Лариса не поднимала глаз от письма, по ее щекам текли слезы. Моцарт молчал. Кажется, он тоже плакал, когда читал в первый раз. Но этого никто не видел.

– Ты сказала – если она вернется… – откашлявшись, проговорил Евгений Германович. – Я все думал потом – в самом деле, а что будет, если она вернется? Что я буду делать, что чувствовать? И понял, что я не смогу…

– Не надо сейчас, Женя, успокойся…

– А теперь… – Моцарт с усилием потер ладонями лицо. – Она хотела меня уберечь. Она решила, что ей проще одной. Она решила, что я переживу и справлюсь.
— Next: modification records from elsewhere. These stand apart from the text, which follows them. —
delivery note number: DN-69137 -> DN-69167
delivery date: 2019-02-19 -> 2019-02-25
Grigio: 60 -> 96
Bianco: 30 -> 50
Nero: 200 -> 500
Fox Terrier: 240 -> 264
Она решила! А теперь она решила, что это и есть любовь. И что эта любовь лежит на том де месте, где ее оставили, и можно взять ее, встряхнуть, и пользоваться заново.

– Она тебя любит, Женя…

– Нет. Я не знаю, как объяснить, но чувствую, что нет. Она меня сочла обузой и просто отодвинула, вынесла за скобки. Я все это время, что прошло после ее отъезда, задавал себе разные вопросы, искал на них ответы… И почти нашел! Понял, как буду жить. А сейчас все надо начинать с начала? Где это начало, черт побери?! Как будто шел, шел, увидел впереди свет – и вдруг опять уперся в стену.

Они помолчали.

– Уважаемые пассажиры! Заканчивается регистрация билетов на рейс ЮТ шестьдесят пять девятнадцать Екатеринбург-Тель-Стамбул, стойки регистрации восемнадцать, девятнадцать и двадцать, терминал А, – бодрым голосом напомнила диктор.

Евгений Германович вдохнул, наклонился было поцеловать Ларису, просто по-дружески, как обычно делают при встречах-прощаниях, но вдруг смутился, они ведь и расставались-то впервые, и взялся за ручку чемодана.
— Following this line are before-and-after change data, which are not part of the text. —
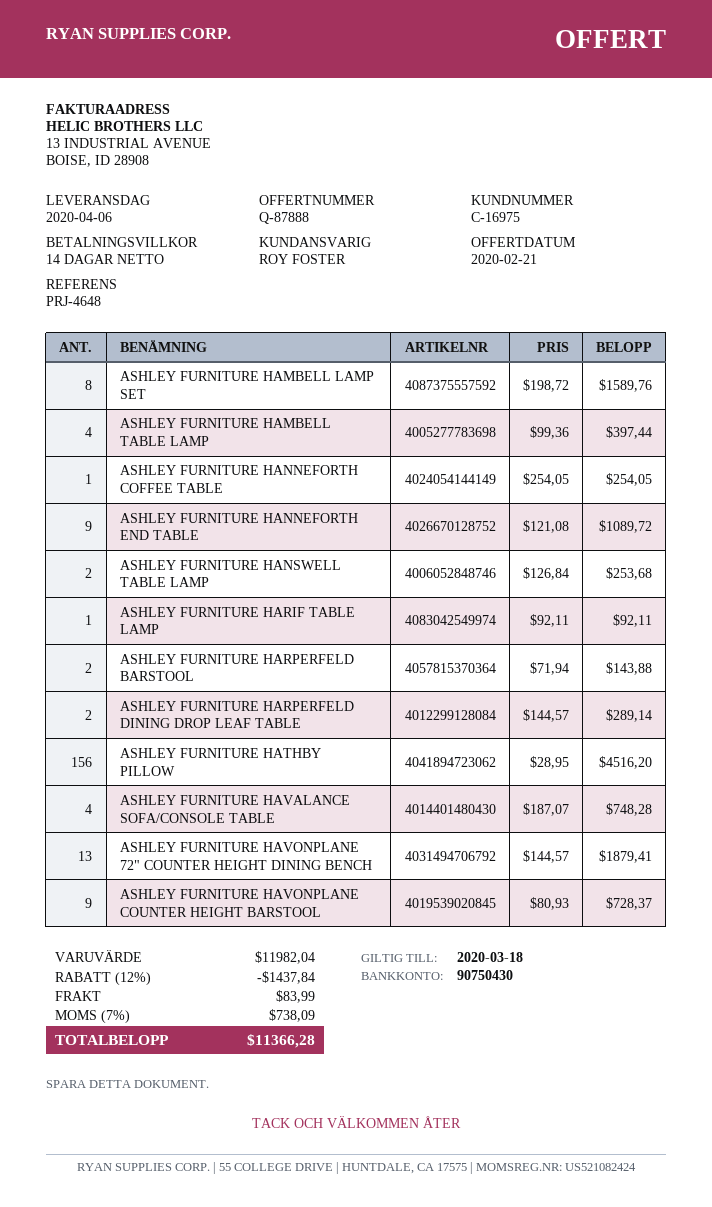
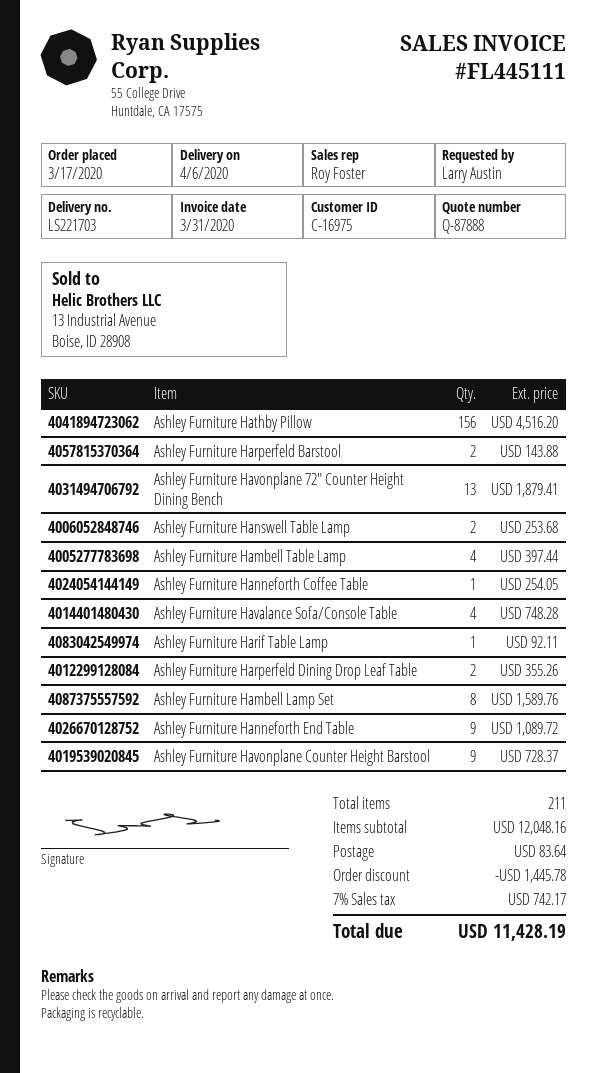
ASHLEY FURNITURE HARPERFELD DINING DROP LEAF TABLE: 2 for 289.14 -> 2 for 355.26
subtotal: 11982.04 -> 12048.16
discount: 1437.84 -> 1445.78
shipping: 83.99 -> 83.64
tax: 7% = 738.09 -> 7% = 742.17
total: 11366.28 -> 11428.19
– Женя! Послушай… Ты найдешь ответы. Обязательно. Даже если их нет, – Лариса улыбнулась, вспомнив, – как пуантов для дождя,

– Пуанты как раз есть, Лариса! – возразил он и тоже улыбнулся, вспомнив полного отчаянной решимости Петю и не менее решительную Катю, чья-то у них возьмет, интересно. – Ну все, пора мне! Долгие проводы – лишние слезы, как в песне поется.

Он решительно наклонился и все же чмокнул ее в щеку, потом подхватил чемодан и пошел к раздвижной прозрачной двери с надписью «Пункт пропуска», окончательно делившей народ на улетающих и остающихся. Лариса незаметно перекрестила его вслед, знала, что он не любит этих ритуалов. Теперь можно, раз он не видит.

Но Моцарт, успевший отойти на пару шагов, вдруг обернулся:

– Спасибо… Слушай, Лариса, я что подумал: между прочим, полет проходит на высоте десять тысяч метров. Получается, гораздо ближе, чем отсюда. Как думаешь, если я там спрошу – мне ответят?